Efficient multilingual spam detection on resource-constrained devices: a comparative analysis of QLoRA fine-tuning of Gemma 3, Qwen 3, and Llama 3.2 models
摘要
Modern spam is worldwide and multilingual, making advanced detection difficult for resource-constrained devices to balance with user privacy and efficiency. The lack of multilingual training data and the high computing cost of Large Language Models hinder traditional solutions. A secure, privacy-preserving framework for multilingual spam classifier development is presented and tested in this research. First, we synthetically generate a balanced, 21-language dataset by high-fidelity translating the English Enron corpus using the Aya-101 model to handle data scarcity.
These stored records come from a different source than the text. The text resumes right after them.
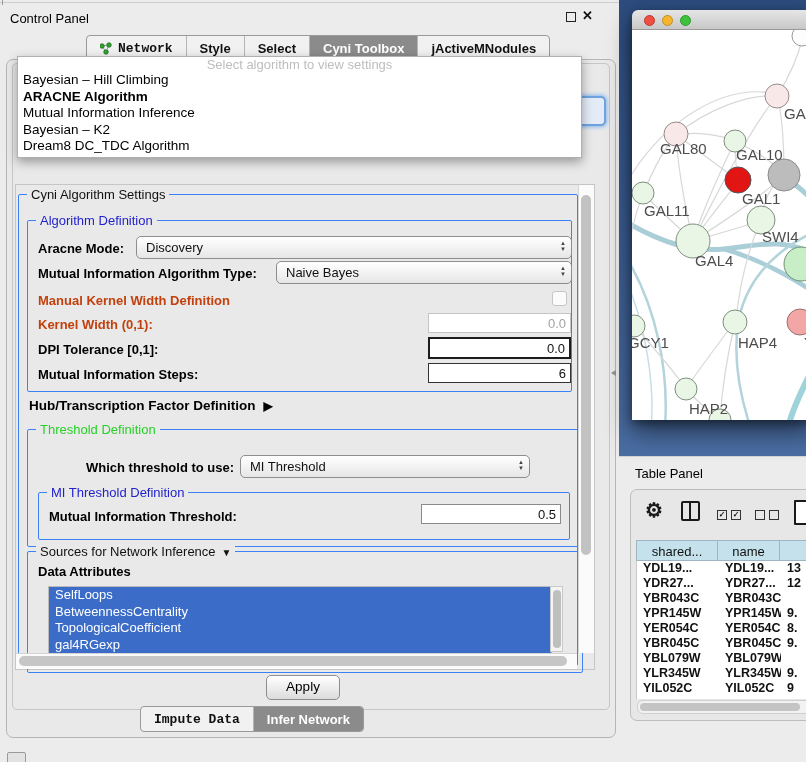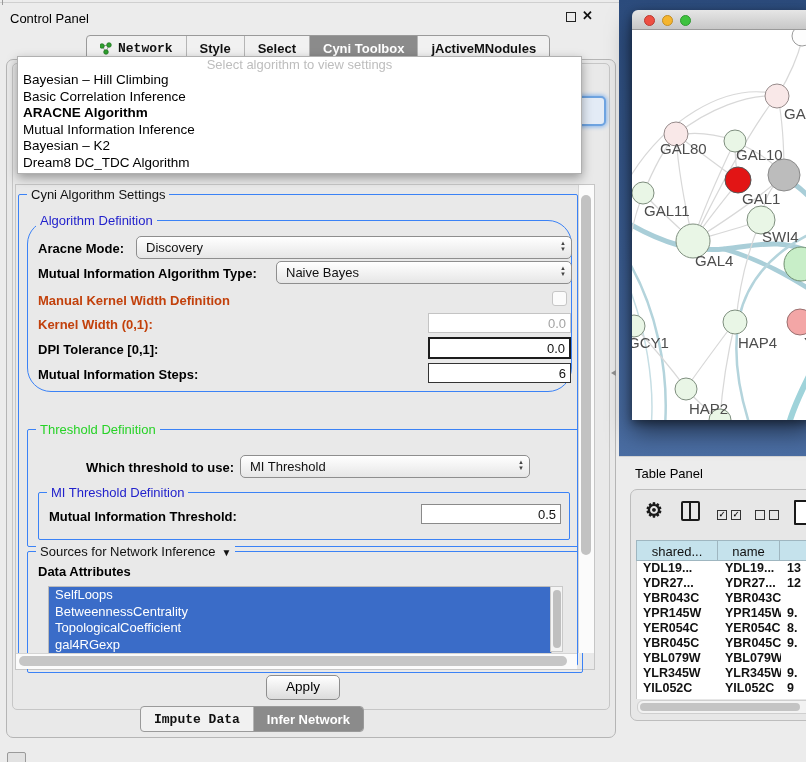--- a/index.html
+++ b/index.html
@@ -149,21 +149,21 @@
       </div>
     </div>
 
   <div class="abs cp-outer">
     <div class="abs inner-panel"></div>
 
     <div class="abs settings-view">
       <div class="grp" style="left:2px;top:9px;width:558px;height:470px;">
         <div class="grp-title t-black">Cyni Algorithm Settings</div>
 
-        <div class="grp" style="left:8px;top:25px;width:543px;height:170px;border-radius:24px;">
+        <div class="grp" style="left:8px;top:25px;width:543px;height:170px;">
           <div class="grp-title t-blue">Algorithm Definition</div>
           <div class="lbl" style="left:10px;top:20px;">Aracne Mode:</div>
           <div class="combo" style="left:108px;top:15px;width:436px;">
             <span>Discovery</span>
             <span class="stepper">
                 <span>▲</span>
                 <span>▼</span>
               </span>
           </div>
           <div class="lbl" style="left:10px;top:45px;">Mutual Information Algorithm Type:</div>
@@ -177,20 +177,21 @@
           <div class="lbl dis" style="left:10px;top:72px;">Manual Kernel Width Definition</div>
           <div class="cbx" style="left:524px;top:70px;"></div>
           <div class="lbl dis" style="left:10px;top:96px;">Kernel Width (0,1):</div>
           <div class="fld dis" style="left:400px;top:92px;width:143px;">0.0</div>
           <div class="lbl" style="left:10px;top:121px;">DPI Tolerance [0,1]:</div>
           <div class="fld dark" style="left:400px;top:116px;width:143px;height:22px;">0.0</div>
           <div class="lbl" style="left:10px;top:146px;">Mutual Information Steps:</div>
           <div class="fld med" style="left:400px;top:142px;width:143px;">6</div>
         </div>
 
+        <div class="lbl" style="left:10px;top:203px;font-size:13.5px;"><span>Hub/Transcription Factor Definition</span><span class="tri-right">▶</span></div>
 
         <div class="grp" style="left:8px;top:234px;width:550px;height:116px;">
           <div class="grp-title t-green">Threshold Definition</div>
           <div class="lbl" style="left:58px;top:30px;">Which threshold to use:</div>
           <div class="combo" style="left:212px;top:25px;width:290px;">
             <span>MI Threshold</span>
             <span class="stepper">
                 <span>▲</span>
                 <span>▼</span>
               </span>
@@ -234,21 +235,20 @@
           <span>Infer Network</span>
         </div>
       </div>
   </div>
 
   <div class="abs ghost-combo"></div>
   <div class="abs popup">
     <div class="popup-ph">Select algorithm to view settings</div>
     <div id="algo-items">
         <div class="algo-item">Bayesian – Hill Climbing</div>
-        <div class="algo-item">Basic Correlation Inference</div>
         <div class="algo-item bold">ARACNE Algorithm</div>
         <div class="algo-item">Mutual Information Inference</div>
         <div class="algo-item">Bayesian – K2</div>
         <div class="algo-item">Dream8 DC_TDC Algorithm</div>
       </div>
   </div>
 
   <div class="abs desktop"></div>
   <div class="abs net-win">
     <div class="abs net-titlebar">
Next, we use Quantized Low-Rank Adaptation to effectively fine-tune the 4-bit quantized versions of leading compact LLMs Gemma 3-4B, Qwen 3-4B, and Llama 3.2-3B in a thorough comparison. QLoRA-tuned models improve significantly, with the Gemma 3-4B model performing best with 90% accuracy and 0.88 F1-score. A stunning 22-percentage-point increase above its 16-bit baseline. The fine-tuned models also reduced VRAM footprint significantly, proving their on-device feasibility. QLoRA and synthetic data pipelines provide a compelling, practical blueprint for implementing cutting-edge AI in privacy-sensitive, resource-constrained situations, according to this research.